(EXERCISE INPUT Opens)

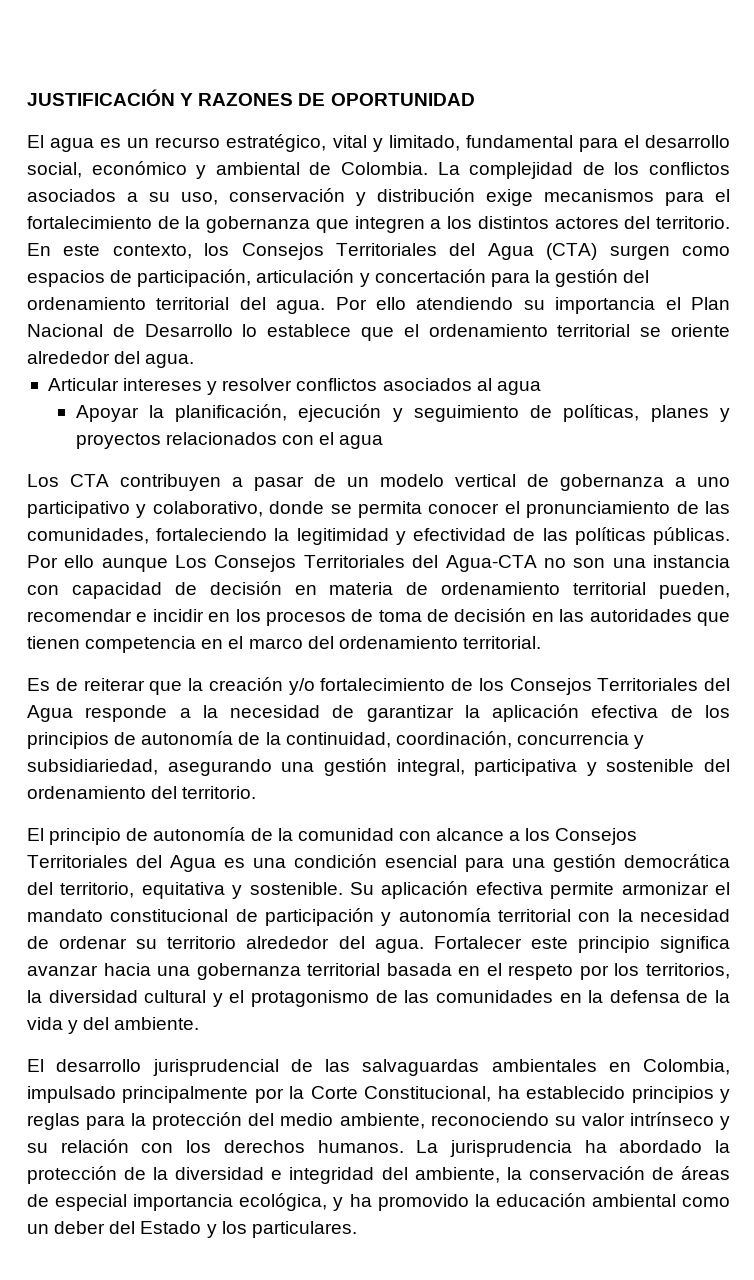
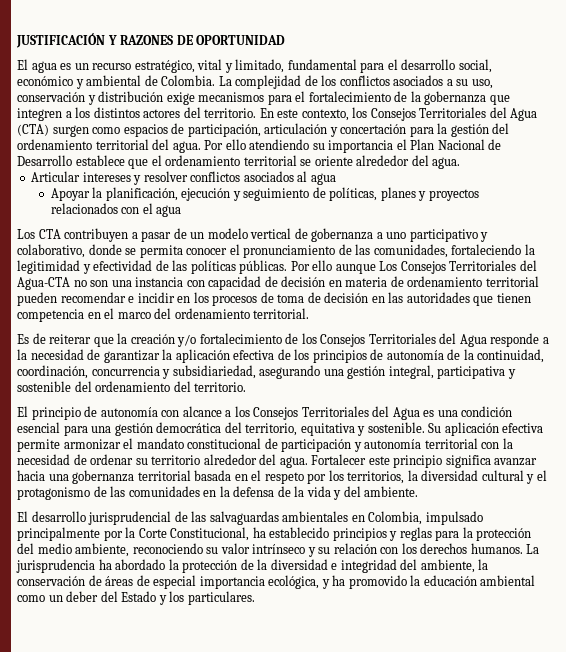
- Por ello atendiendo su importancia el Plan Nacional de Desarrollo lo establece que el ordenamiento territorial se oriente alrededor del agua.
+ Por ello atendiendo su importancia el Plan Nacional de Desarrollo establece que el ordenamiento territorial se oriente alrededor del agua.
- Por ello aunque Los Consejos Territoriales del Agua-CTA no son una instancia con capacidad de decisión en materia de ordenamiento territorial pueden, recomendar e incidir en los procesos de toma de decisión en las autoridades que tienen competencia en el marco del ordenamiento territorial.
+ Por ello aunque Los Consejos Territoriales del Agua-CTA no son una instancia con capacidad de decisión en materia de ordenamiento territorial pueden recomendar e incidir en los procesos de toma de decisión en las autoridades que tienen competencia en el marco del ordenamiento territorial.
- El principio de autonomía de la comunidad con alcance a los Consejos Territoriales del Agua es una condición esencial para una gestión democrática del territorio, equitativa y sostenible.
+ El principio de autonomía con alcance a los Consejos Territoriales del Agua es una condición esencial para una gestión democrática del territorio, equitativa y sostenible.

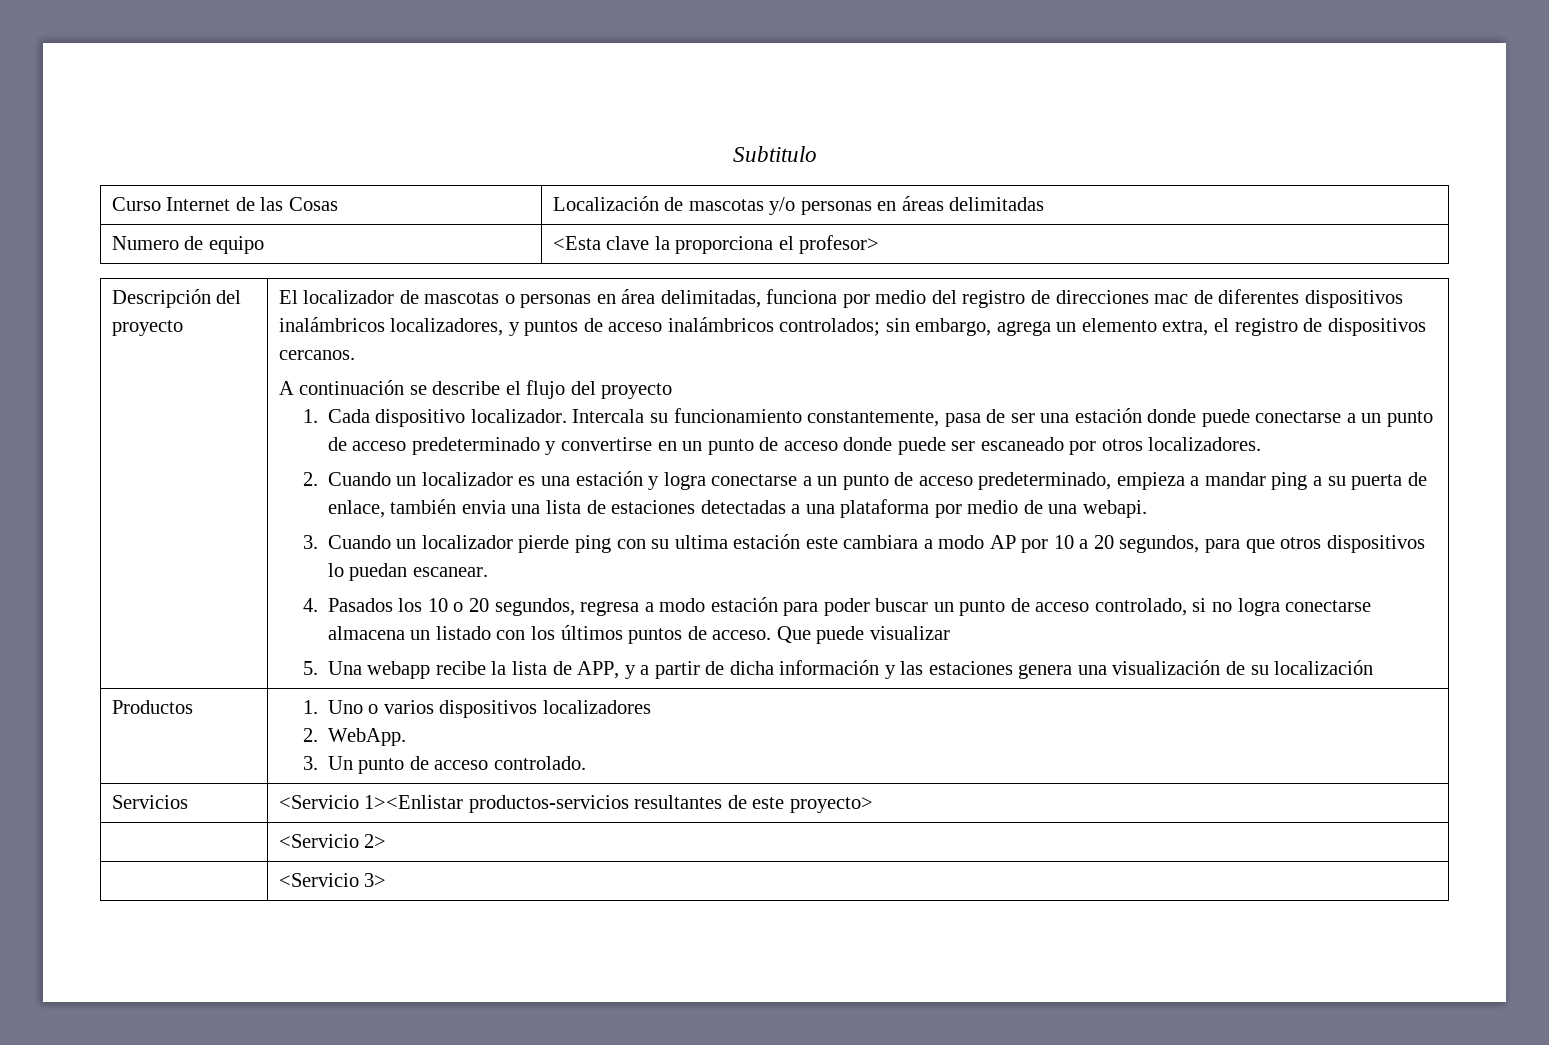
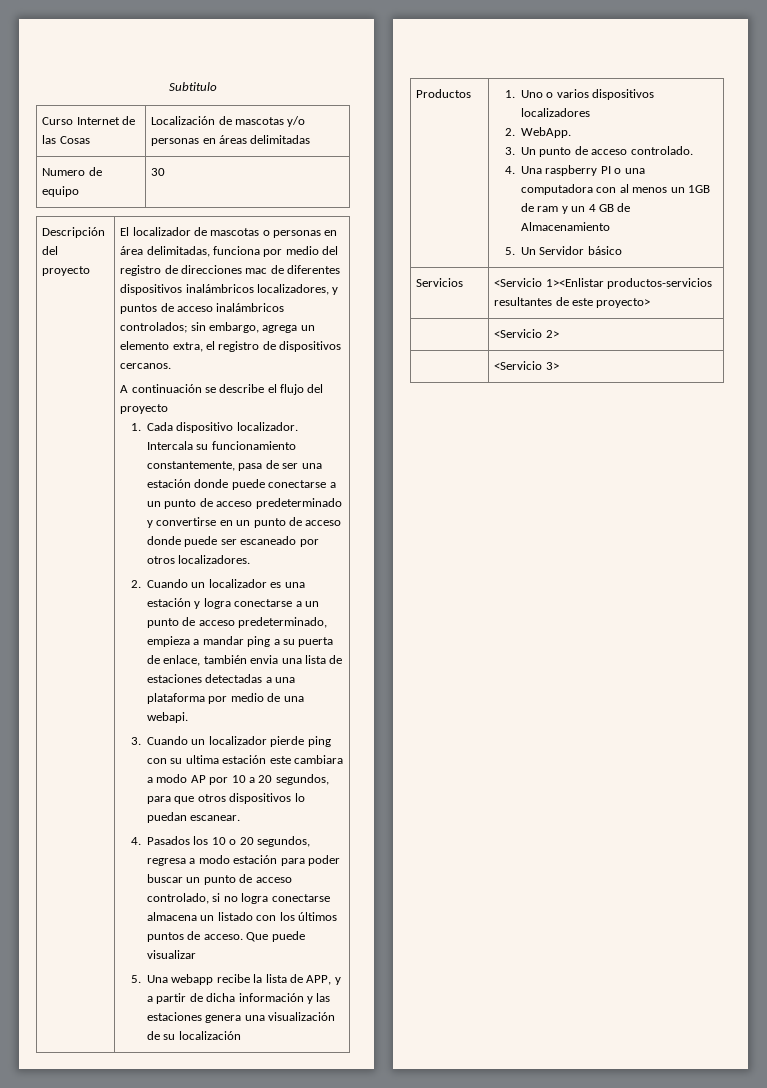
- Numero de equipo | <Esta clave la proporciona el profesor>
+ Numero de equipo | 30
  Productos | 1. Uno o varios dispositivos localizadores
  2. WebApp.
  3. Un punto de acceso controlado.
+ 4. Una raspberry PI o una computadora con al menos un 1GB de ram y un 4 GB de Almacenamiento
+ 5. Un Servidor básico

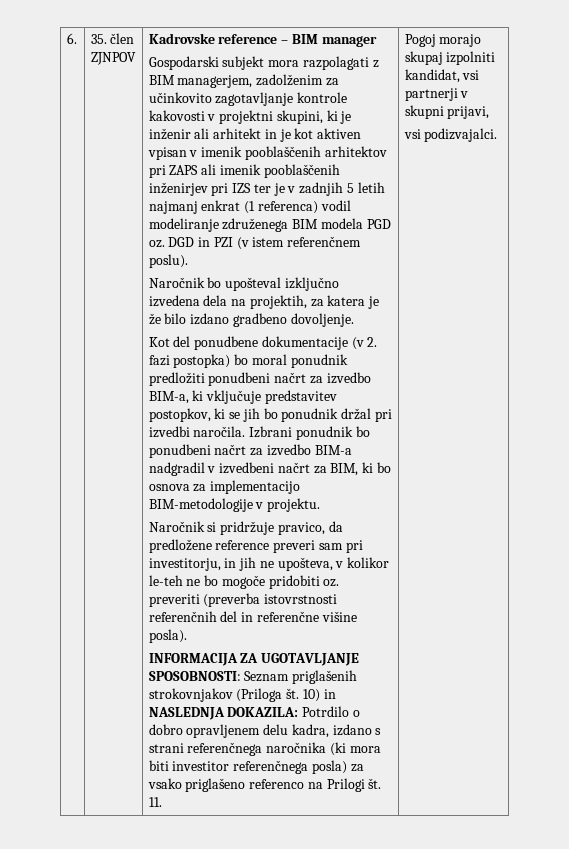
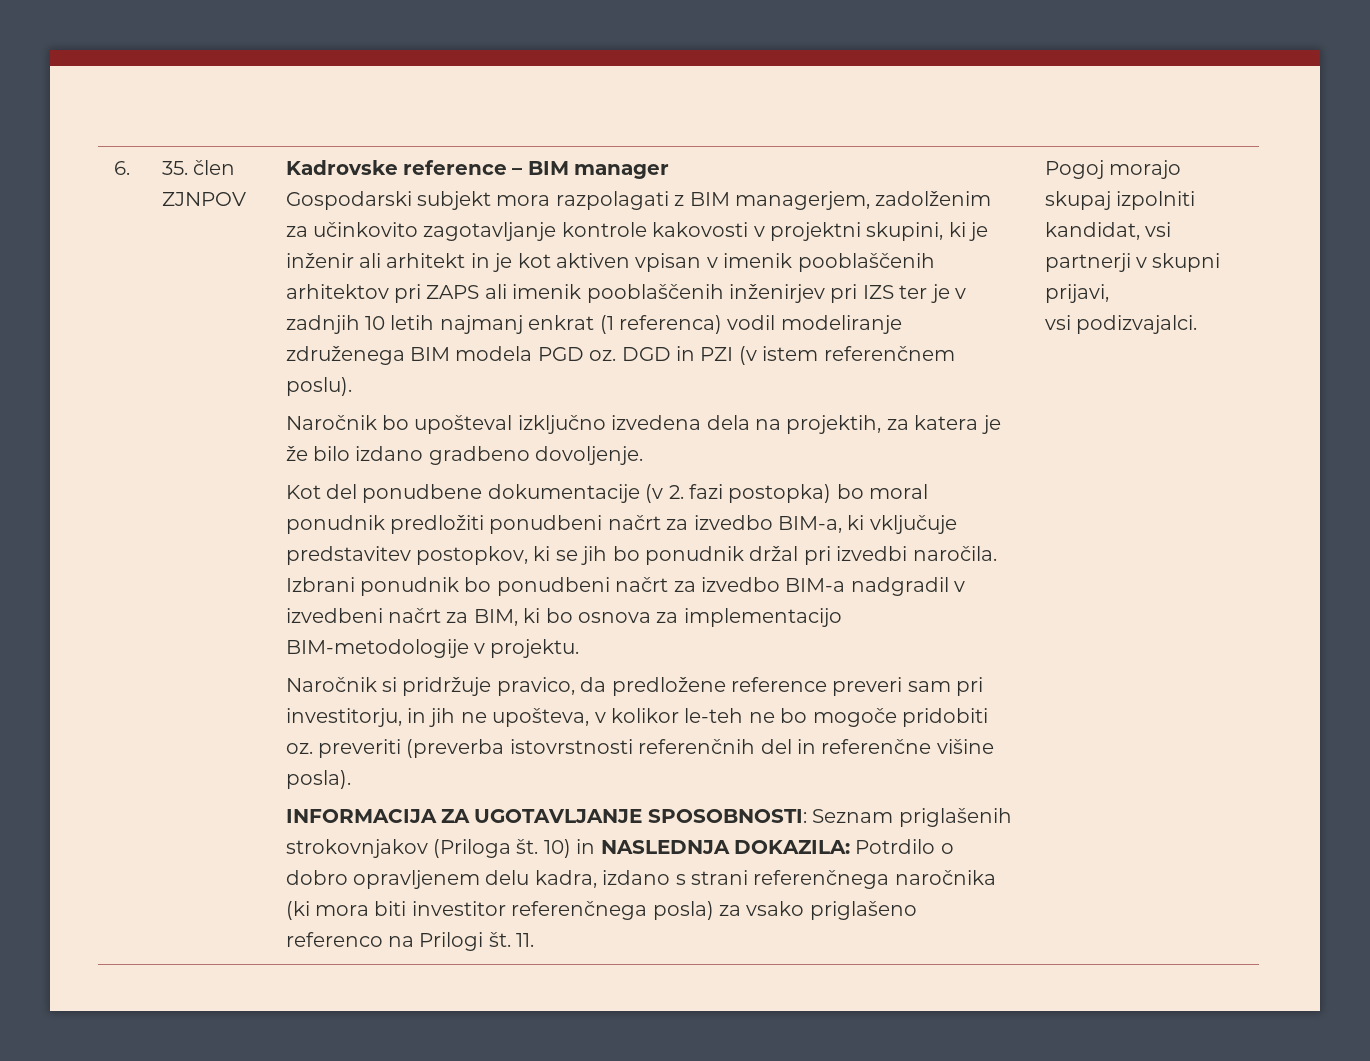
- Gospodarski subjekt mora razpolagati z BIM managerjem, zadolženim za učinkovito zagotavljanje kontrole kakovosti v projektni skupini, ki je inženir ali arhitekt in je kot aktiven vpisan v imenik pooblaščenih arhitektov pri ZAPS ali imenik pooblaščenih inženirjev pri IZS ter je v zadnjih 5 letih najmanj enkrat (1 referenca) vodil modeliranje združenega BIM modela PGD oz.
+ Gospodarski subjekt mora razpolagati z BIM managerjem, zadolženim za učinkovito zagotavljanje kontrole kakovosti v projektni skupini, ki je inženir ali arhitekt in je kot aktiven vpisan v imenik pooblaščenih arhitektov pri ZAPS ali imenik pooblaščenih inženirjev pri IZS ter je v zadnjih 10 letih najmanj enkrat (1 referenca) vodil modeliranje združenega BIM modela PGD oz.

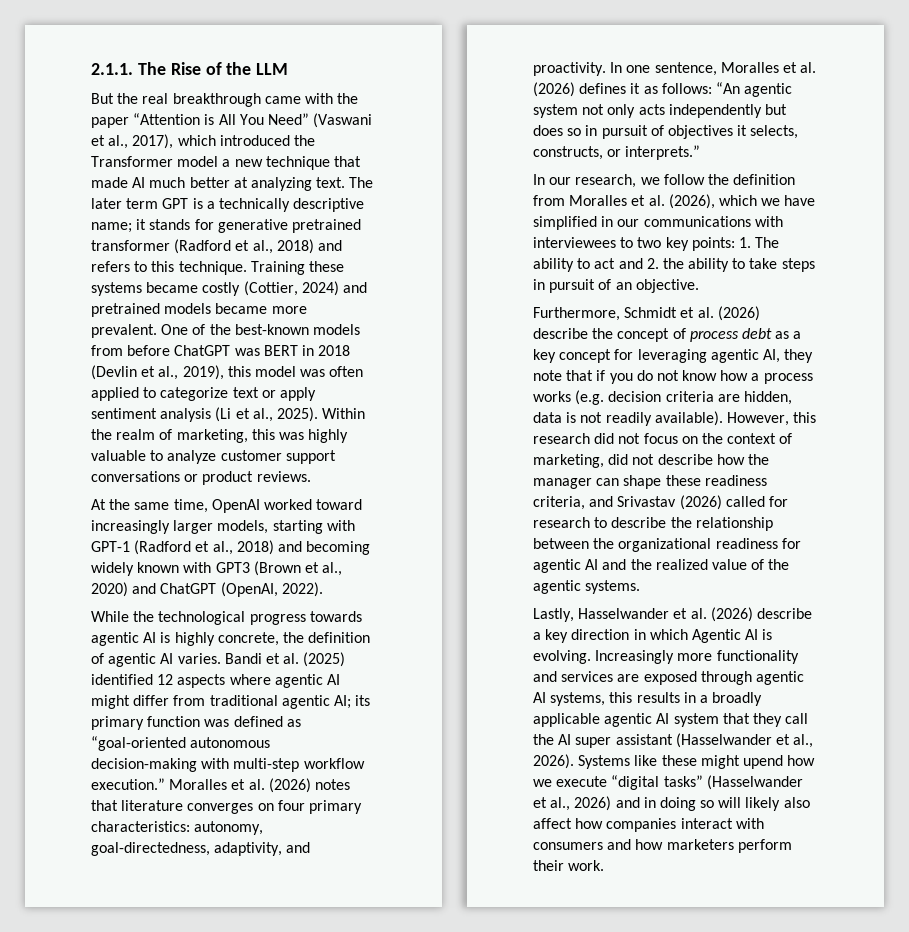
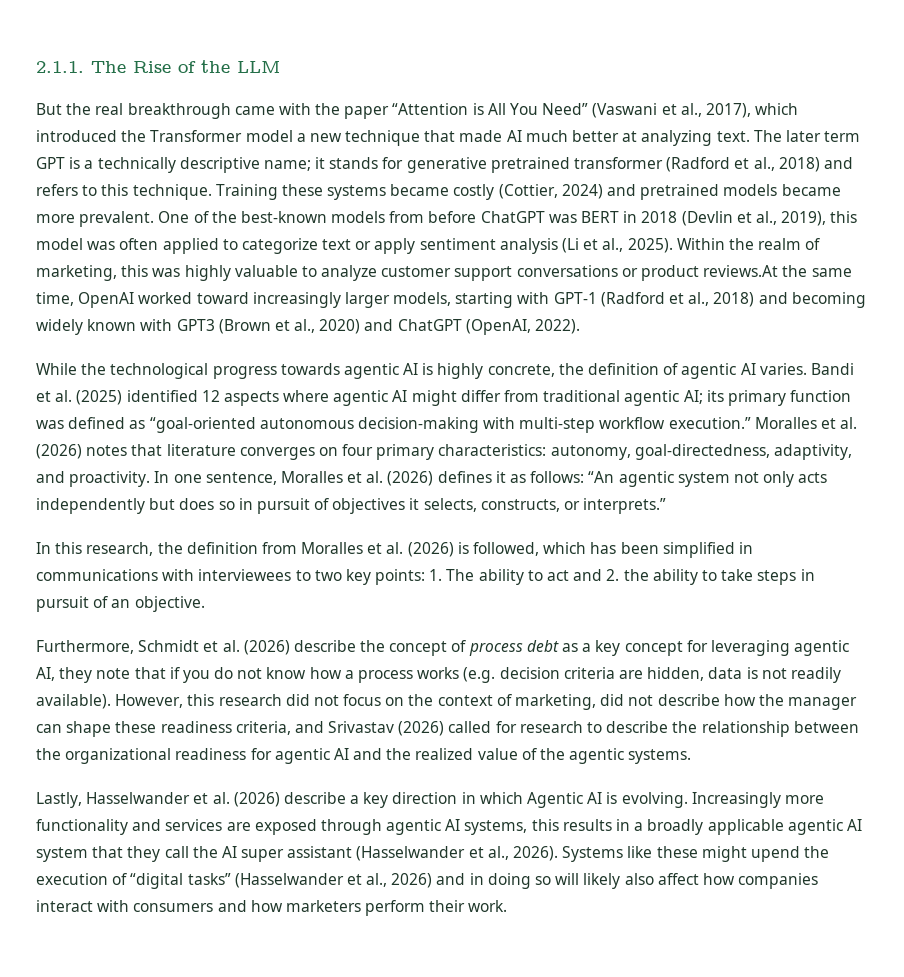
- Within the realm of marketing, this was highly valuable to analyze customer support conversations or product reviews.
- At the same time, OpenAI worked toward increasingly larger models, starting with GPT-1 (Radford et al., 2018) and becoming widely known with GPT3 (Brown et al., 2020) and ChatGPT (OpenAI, 2022).
+ Within the realm of marketing, this was highly valuable to analyze customer support conversations or product reviews.At the same time, OpenAI worked toward increasingly larger models, starting with GPT-1 (Radford et al., 2018) and becoming widely known with GPT3 (Brown et al., 2020) and ChatGPT (OpenAI, 2022).
- In our research, we follow the definition from Moralles et al. (2026), which we have simplified in our communications with interviewees to two key points: 1. The ability to act and 2. the ability to take steps in pursuit of an objective.
+ In this research, the definition from Moralles et al. (2026) is followed, which has been simplified in communications with interviewees to two key points: 1. The ability to act and 2. the ability to take steps in pursuit of an objective.
- Systems like these might upend how we execute “digital tasks” (Hasselwander et al., 2026) and in doing so will likely also affect how companies interact with consumers and how marketers perform their work.
+ Systems like these might upend the execution of “digital tasks” (Hasselwander et al., 2026) and in doing so will likely also affect how companies interact with consumers and how marketers perform their work.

(EXERCISE INPUT Closes)

- _WORK ITEM_:
From the line with "- In our research, we" to the last line of the material, give every line again exactly, and only those lines.

- _TASK SOLUTION_:
- In our research, we follow the definition from Moralles et al. (2026), which we have simplified in our communications with interviewees to two key points: 1. The ability to act and 2. the ability to take steps in pursuit of an objective.
+ In this research, the definition from Moralles et al. (2026) is followed, which has been simplified in communications with interviewees to two key points: 1. The ability to act and 2. the ability to take steps in pursuit of an objective.
- Systems like these might upend how we execute “digital tasks” (Hasselwander et al., 2026) and in doing so will likely also affect how companies interact with consumers and how marketers perform their work.
+ Systems like these might upend the execution of “digital tasks” (Hasselwander et al., 2026) and in doing so will likely also affect how companies interact with consumers and how marketers perform their work.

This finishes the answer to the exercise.